Why Strings as Classes?

Wed Aug 27 08:44:18 PDT 2008

Dee Girl wrote:

>> What if you maintain a linked list of small arrays? Say each node in the
>> list contains around log(n) of the elements in the entire list. Wouldn't
>> that bring random access down to O(log n)? Of course, this would also
>> bring insertions up to O(log n).
>> 
>> And what if you save an index/pointer pair after each access. Then with
>> each new access request, you can choose from three locations to start
>> walking: * The start of the list.
>> * The end of the list.
>> * The last access-point of the list.
>> 
>> In a lot of practical cases a new access is close to the last access. Of
>> course, the general case would still be O(n).
> 
> Michiel-san, this is new data structure very different from list! If I
> want list I never use this structure. It is like joking. Because when you
> write this you agree that list is not vector.

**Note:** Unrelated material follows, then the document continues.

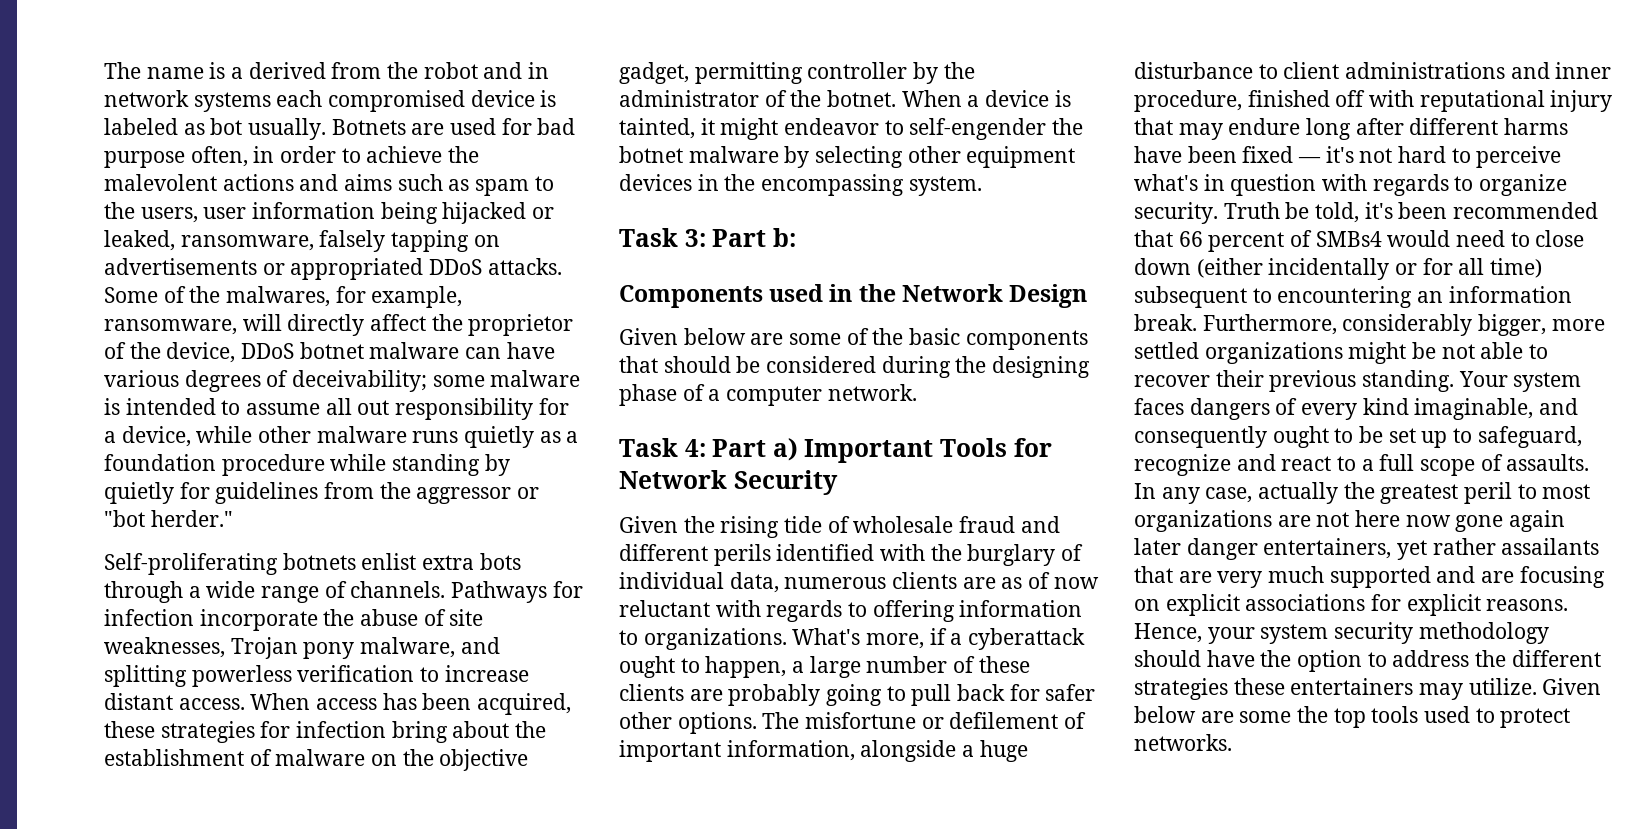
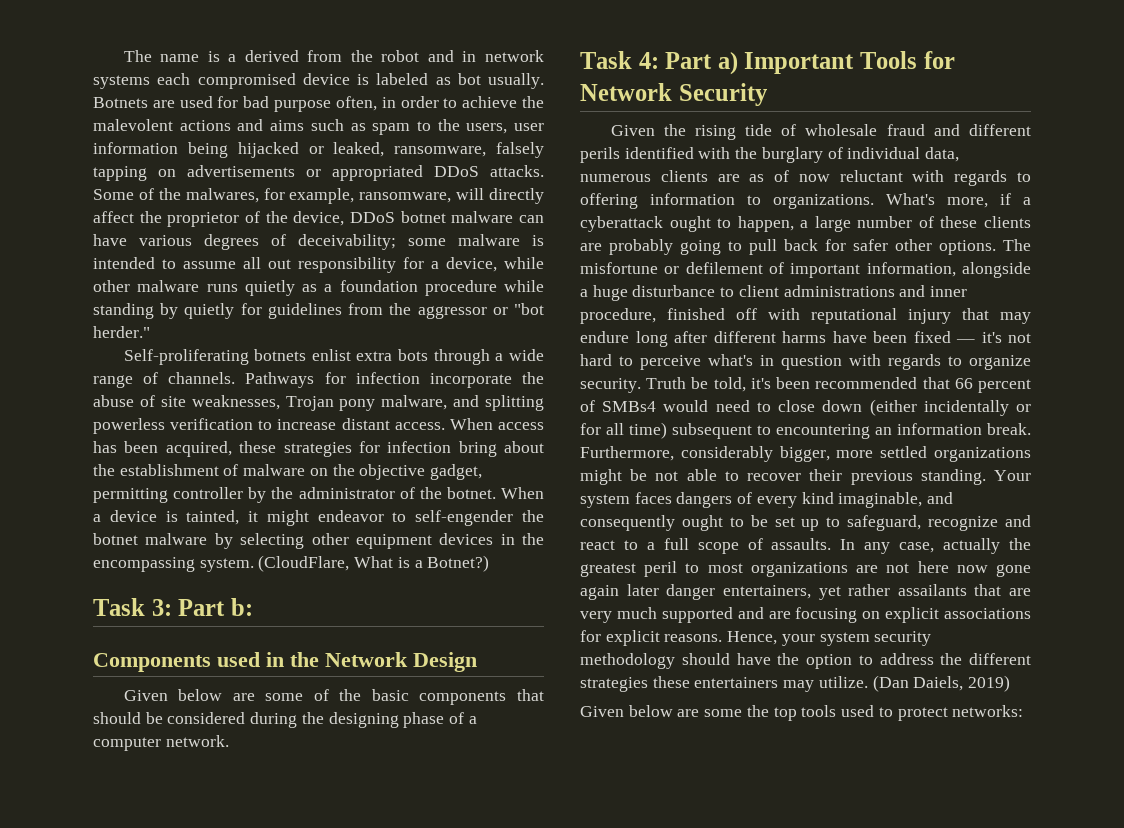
+ (CloudFlare, What is a Botnet?)
- Hence, your system security methodology should have the option to address the different strategies these entertainers may utilize. Given below are some the top tools used to protect networks.
+ Hence, your system security methodology should have the option to address the different strategies these entertainers may utilize. (Dan Daiels, 2019)
+ Given below are some the top tools used to protect networks:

Yes, the first 'trick' makes it a different datastructure. The second does
not. Would you still be opposed to using opIndex if its time-complexity is
O(log n)?

>> That's simple. a[i] looks much nicer than a.nth(i).
> 
> It is not nicer. It is more deceiving (correct spell?). If you look at
> code it looks like array code.
> 
> foreach (i; 0 .. a.length)
> {
>     a[i] += 1;
> }
> 
> For array works nice. But for list it is terrible! Many operations for
> incrementing only small list.

With that second trick the loop would have the same complexity for lists.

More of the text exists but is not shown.